CBRE forecasts that annual United States Gross Domestic Product (GDP) growth will slow to a moderate 2.0% throughout 2026. The economy is experiencing softening labor market conditions, alongside marginally lower inflation rates that are expected to average around 2.5% for the year.
Despite these macroeconomic challenges, commercial real estate investment activity is expected to remain highly resilient. CBRE projects that total investment activity will increase by 16% in 2026, reaching a massive $562 billion. This volume nearly matches the highly active pre-pandemic averages seen between 2015 and 2019.
Because rapid, speculative property appreciation is no longer guaranteed in a 2.0% GDP growth environment, total property returns in 2026 are heavily income-driven.
This means that an investor makes their money purely on the monthly rent collected, rather than hoping the property value doubles in a few years. Consequently, asset selection and stringent property management are the primary drivers of success.
This economic reality perfectly explains why Bill Lyons’ focus on DSCR loans and cash flow analysis has been so wildly successful.
In an income-driven market, tools that accurately calculate net operating income, track true cash flow, and secure financing based on rental yields are the most valuable assets an investor can possess.
Conclusion: The Ultimate Shark Tank Success Story
The story of Revestor and Bill Lyons is a masterclass in entrepreneurial resilience, market observation, and strategic adaptation. The failure to secure a deal on national television could have easily marked the end of the enterprise.
The Sharks were brutal in their assessment of the business model, the target audience, and the revenue projections.
Instead of abandoning the project, the critical feedback from the celebrity investors catalyzed a massive corporate evolution. By recognizing that raw data is most valuable when it is directly paired with the capital required to execute a transaction, Bill Lyons transformed a standalone software concept into a fundamental component of a multi-billion-dollar lending operation.
Revestor, as it was originally presented in Season 4, may not have survived the critical scrutiny of the Sharks. However, the core mathematical algorithm, which is now powering Griffin Funding’s investment search tools and generating highly qualified mortgage leads has undeniably succeeded in its original mission. It simplifies complex real estate data to help investors make highly profitable, informed decisions.
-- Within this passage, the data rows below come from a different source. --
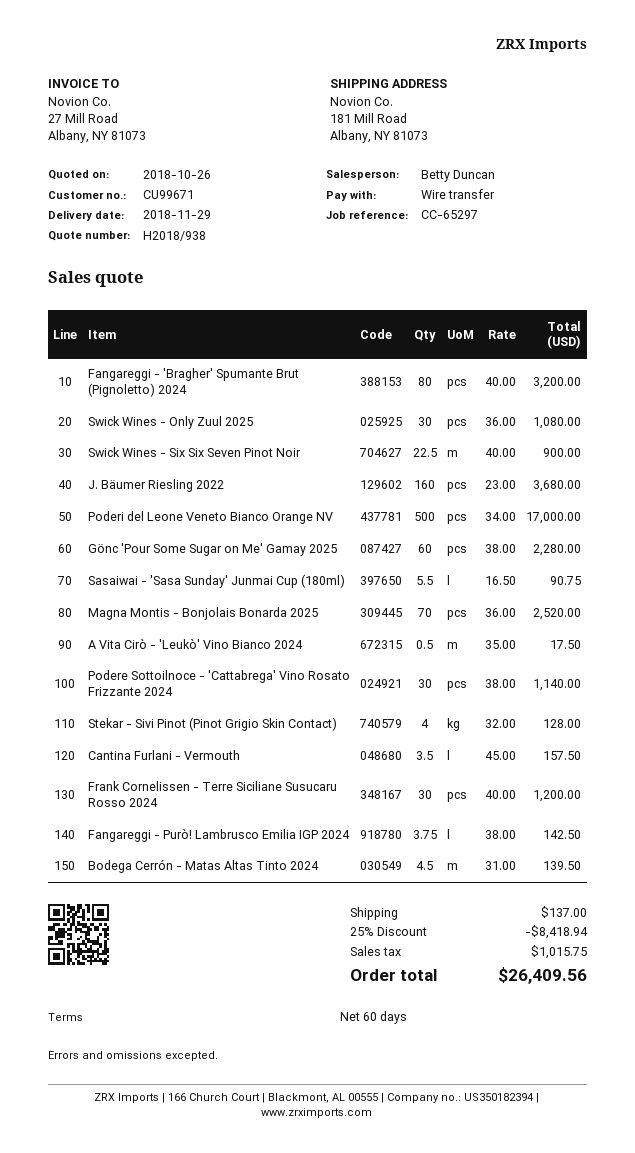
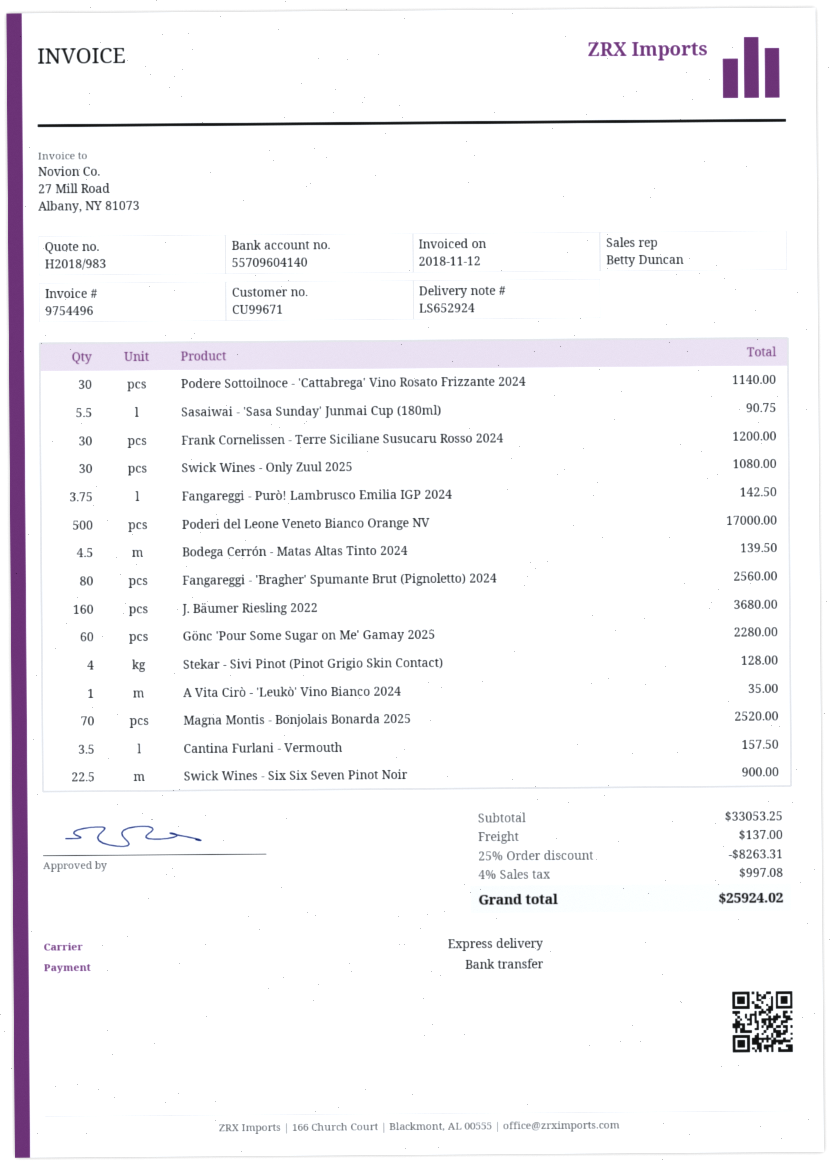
quote number: H2018/938 -> H2018/983
Fangareggi - 'Bragher' Spumante Brut (Pignoletto) 2024: 80 for 3200.00 -> 80 for 2560.00
A Vita Cirò - 'Leukò' Vino Bianco 2024: 0.5 for 17.50 -> 1 for 35.00
discount: 25% = 8418.94 -> 25% = 8263.31
tax: 1015.75 -> 997.08
total: 26409.56 -> 25924.02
In 2026, Griffin Funding stands as a major, highly influential player in the non-QM and DSCR lending space. The company’s journey proves that a flawed initial business model can always be restructured into a highly lucrative empire through careful market observation, an understanding of macroeconomic trends, and targeted execution.
The ultimate net worth of the idea was not the $2.5 million valuation pitched on television, but rather the foundation of a $3.6 billion lending powerhouse.